In both projects, you have an orientation early on Monday morning at the sea turtle office in Tibas (a suburb of San Jose).
From there, they put you in a taxi to the appropriate bus station.
For the Caribbean site, you will get on the bus and they will have someone meet you at the bus stop and you will go by boat out to the site.
For the Osa site, you get on the bus and they have someone waiting for you at the bus stop in Osa to take you to your housing.
We do not charge in advance for sea turtle transportation as it involves public transportation, which cannot be paid in advance. All fees are explained in the placement, but can vary between $50-70 each way.
What are the activities involved at this project?
At the Caribbean site, you will be patrolling the beach protecting the sea turtles from poaching and helping to gather up the eggs and move them to a safe spot. When they are hatching, you help them towards the ocean.
At the Osa site, you go out on the boat and tag and measure sea turtles. Some days you will be working on the beach for beach maintenance.

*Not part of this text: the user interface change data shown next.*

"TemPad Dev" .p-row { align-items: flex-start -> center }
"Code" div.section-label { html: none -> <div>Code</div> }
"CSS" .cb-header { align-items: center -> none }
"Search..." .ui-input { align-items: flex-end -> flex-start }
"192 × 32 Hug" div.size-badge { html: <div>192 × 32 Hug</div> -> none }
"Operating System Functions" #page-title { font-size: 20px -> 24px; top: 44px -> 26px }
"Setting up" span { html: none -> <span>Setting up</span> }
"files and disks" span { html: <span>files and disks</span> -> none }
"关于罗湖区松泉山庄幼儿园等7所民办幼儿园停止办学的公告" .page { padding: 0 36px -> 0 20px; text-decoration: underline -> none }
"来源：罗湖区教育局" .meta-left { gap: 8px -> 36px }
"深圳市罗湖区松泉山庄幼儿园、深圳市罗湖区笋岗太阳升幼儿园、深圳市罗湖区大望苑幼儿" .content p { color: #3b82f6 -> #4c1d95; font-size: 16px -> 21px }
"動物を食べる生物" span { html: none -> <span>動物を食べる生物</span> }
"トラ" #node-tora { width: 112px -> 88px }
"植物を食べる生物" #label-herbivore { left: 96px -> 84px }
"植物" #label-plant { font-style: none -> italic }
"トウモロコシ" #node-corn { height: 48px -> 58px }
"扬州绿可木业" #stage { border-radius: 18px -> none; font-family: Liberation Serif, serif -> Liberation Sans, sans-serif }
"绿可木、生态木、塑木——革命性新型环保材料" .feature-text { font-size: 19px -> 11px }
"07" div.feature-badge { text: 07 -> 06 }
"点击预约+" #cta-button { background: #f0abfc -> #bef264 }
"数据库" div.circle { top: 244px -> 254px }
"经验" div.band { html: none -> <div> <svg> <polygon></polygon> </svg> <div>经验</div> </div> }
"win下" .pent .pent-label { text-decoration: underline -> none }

Will I be handling the project on my own or will there be someone assisting me while working? There will be someone assisting you throughout the project.
How many hours a day will I be working?
Depending on the shift and the day, maybe 6 hour shifts approximately.
Do I need to bring any material?
For the Caribbean project, bring dark clothes and a flashlight with a red cellophane paper to cover the light.
Is this project available all-round the year? If not, when does it close for how long?
They are both available year-round, but on the Caribbean side, the turtles only nest from February to August, so it is best to go during that time. The Osa Peninsula site is available year-round since it is in the ocean.
Any important information you want to share about this project.
As these locations are remote, cell phone service and internet are rare, especially on the Caribbean. It also takes a lot of time to travel to/from the site, so it’s best to arrange travel plans before or after the volunteer project. The boat to the Caribbean site only goes out on Monday and Thursday, so you should plan your travel around that.